O julgamento dos policiais acusados do assassinato do dentista Flávio Ferreira SantAna está sendo adiado há semanas, em virtude de problemas de saúde por parte do advogado de três acusados.

Flávio, de 28 anos, e negro, foi morto no dia 03 de fevereiro de 2004, “confundido” com um homem que havia praticado assalto a um comerciante.

A versão de que Flávio estaria armado e teria reagido à prisão, foi desmentida pelo próprio comerciante. Evidenciou-se, no caso, que a morte de Flávio foi provocada por racismo dos policiais militares.

Pesquisa realizada pela Fundação Perseu Abramo, revela que 51%dos negros consultados já foram vítimas de discriminação por parte da polícia, enquanto para as pessoas que se declararam brancas, o número cai para 15%.

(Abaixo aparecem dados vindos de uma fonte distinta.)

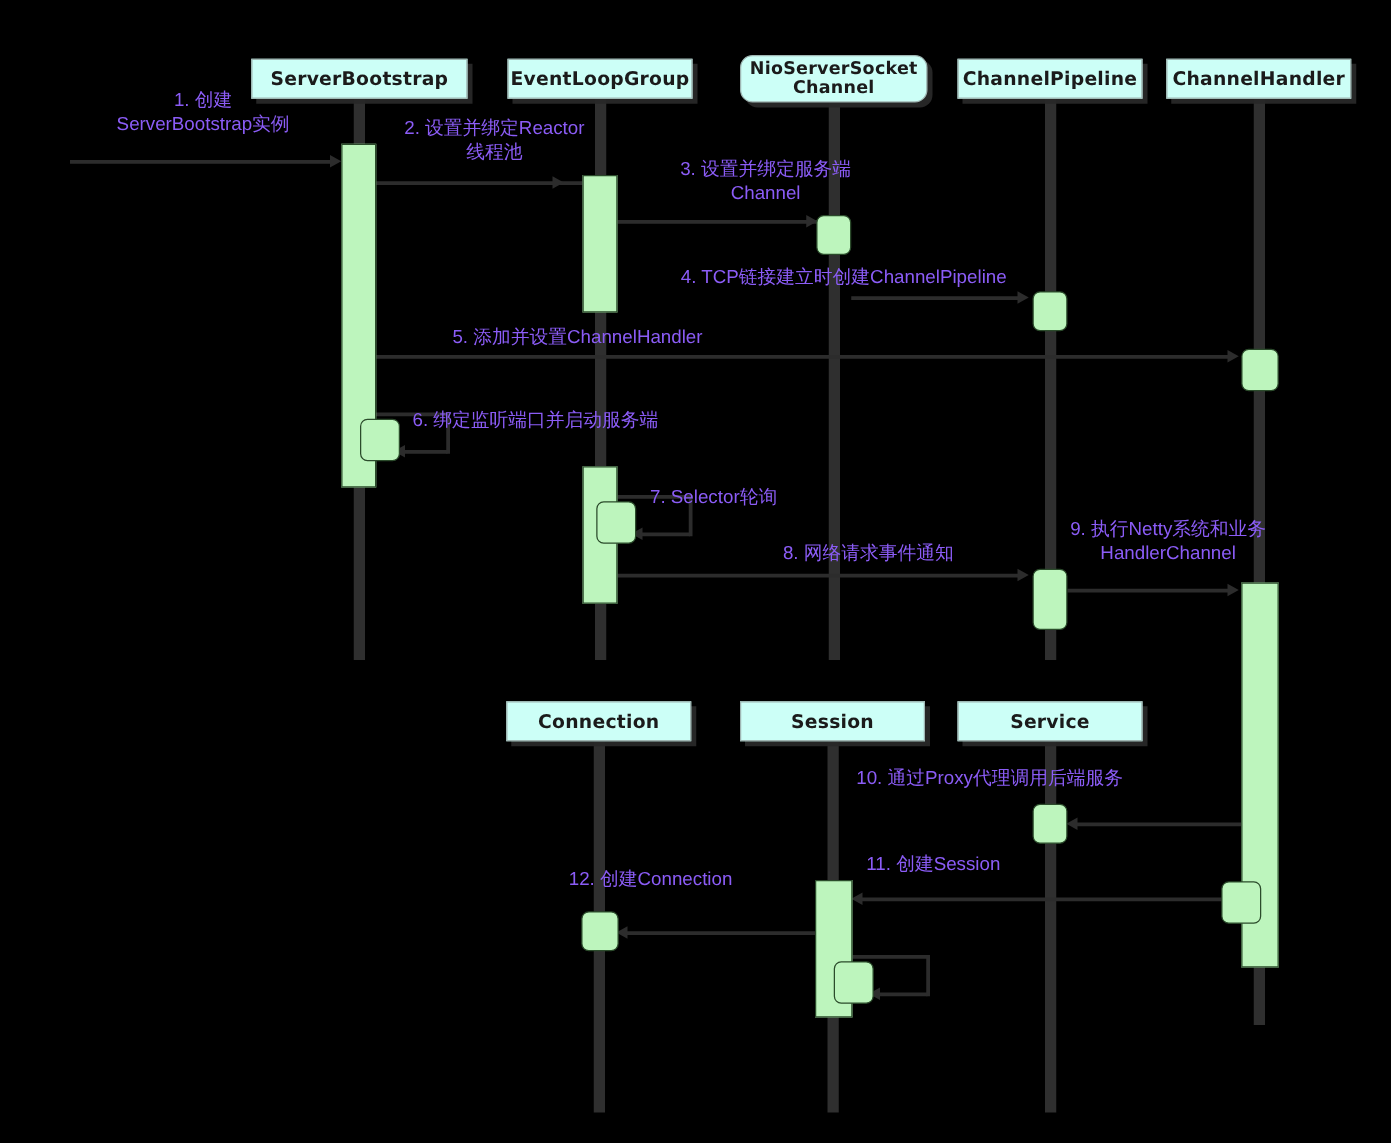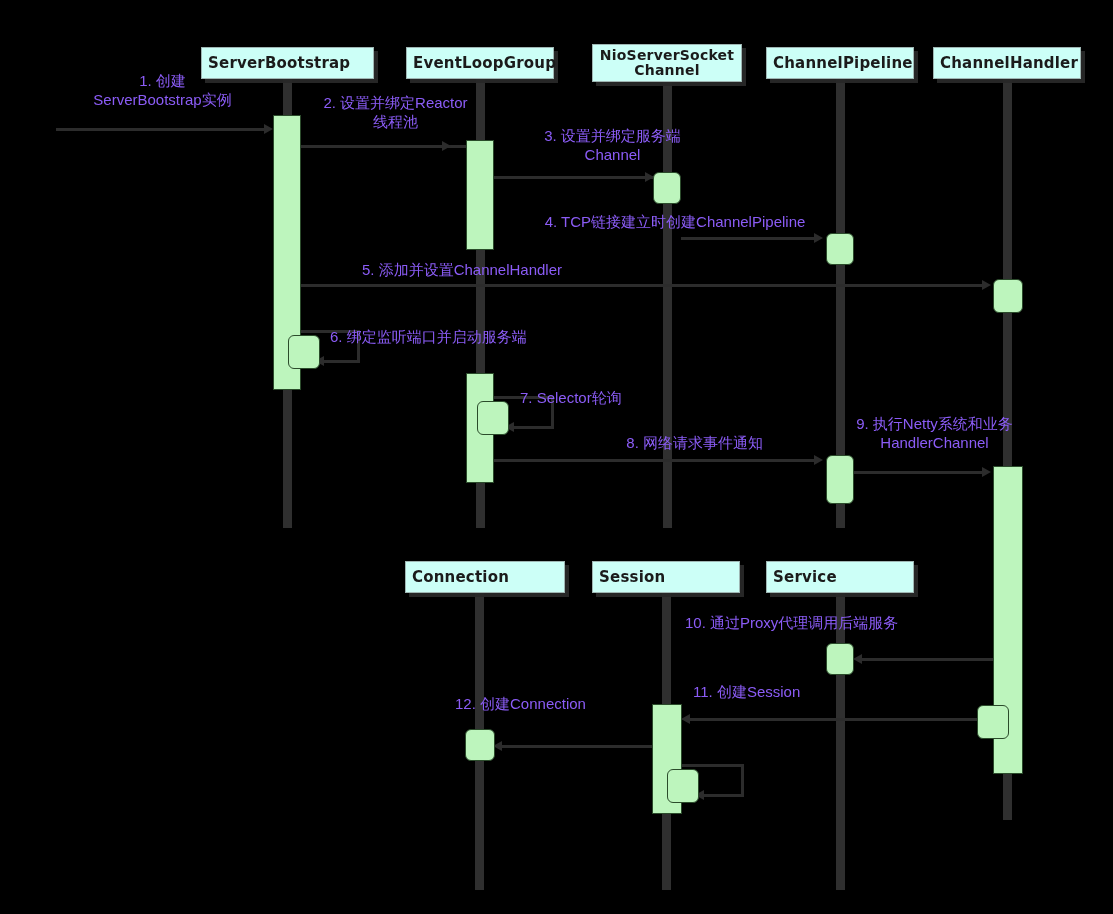"ServerBootstrap" .participant { justify-content: flex-start -> center }
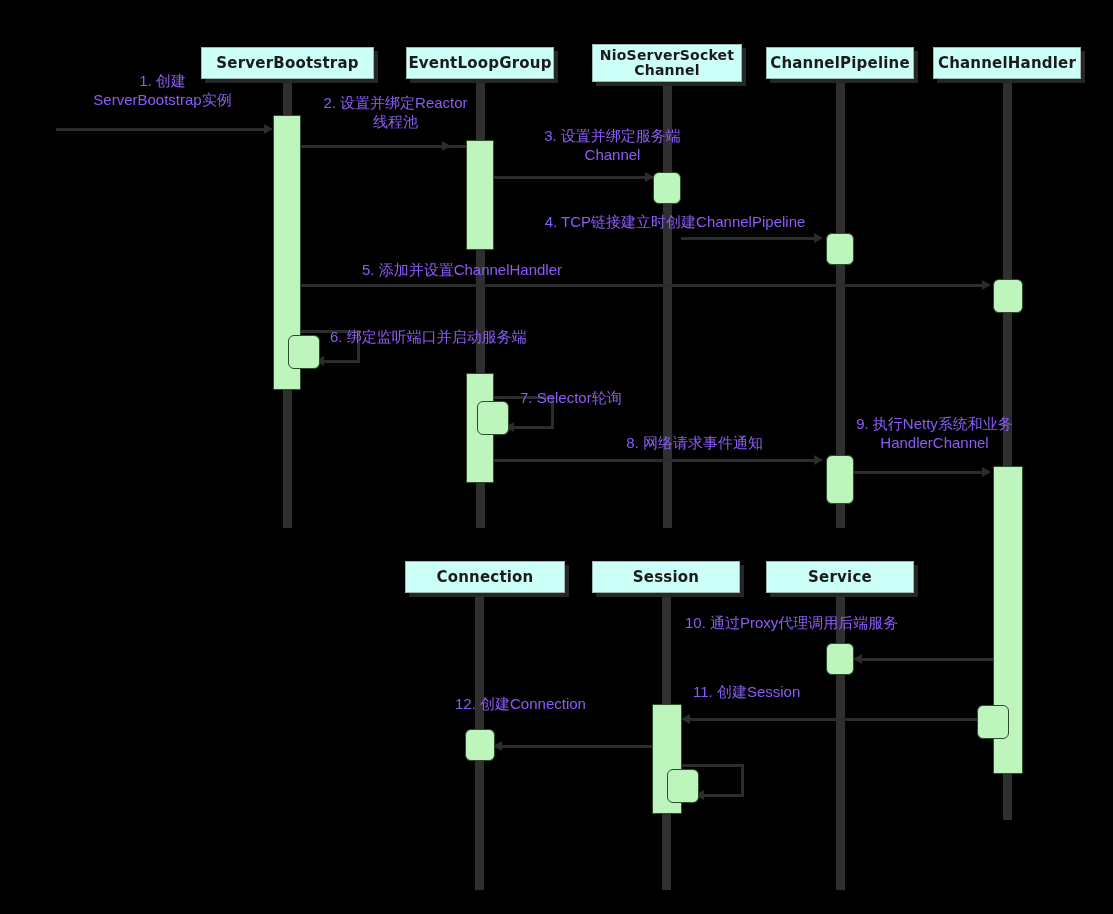"NioServerSocket Channel" .participant.two-line { border-radius: none -> 10px }
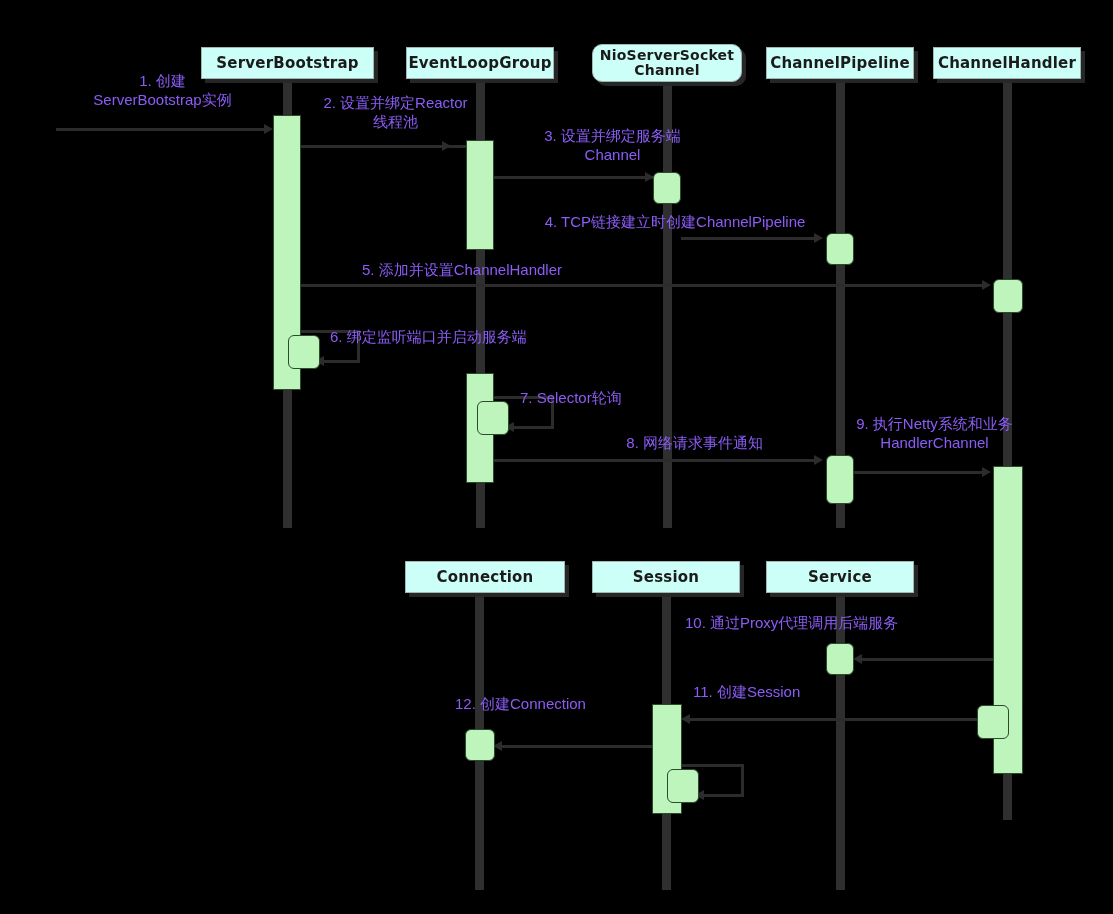"Connection" div.participant { width: 160px -> 148px }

A pesquisa aponta, ainda, outros dados, dentre os quais destacamos:

Tratamento com grosserias e ofensas:

Negros: 18%

Brancos: 12%

Tratamento com gozações e ironias:

Negros: 13%

Brancos: 10%

A pesquisa também revela que, do total de entrevistados que sentiram-se discriminados, 69% acusam a Polícia Militar e 23% a Polícia Civil.

O racismo policial tem provocado inúmeras vítimas entre a população negra, sendo premente a necessidade de implementação de medidas concretas para coibir tais práticas, além, de assegurar-se que crimes como o que foi vítima o jovem Flávio, não permaneçam impunes.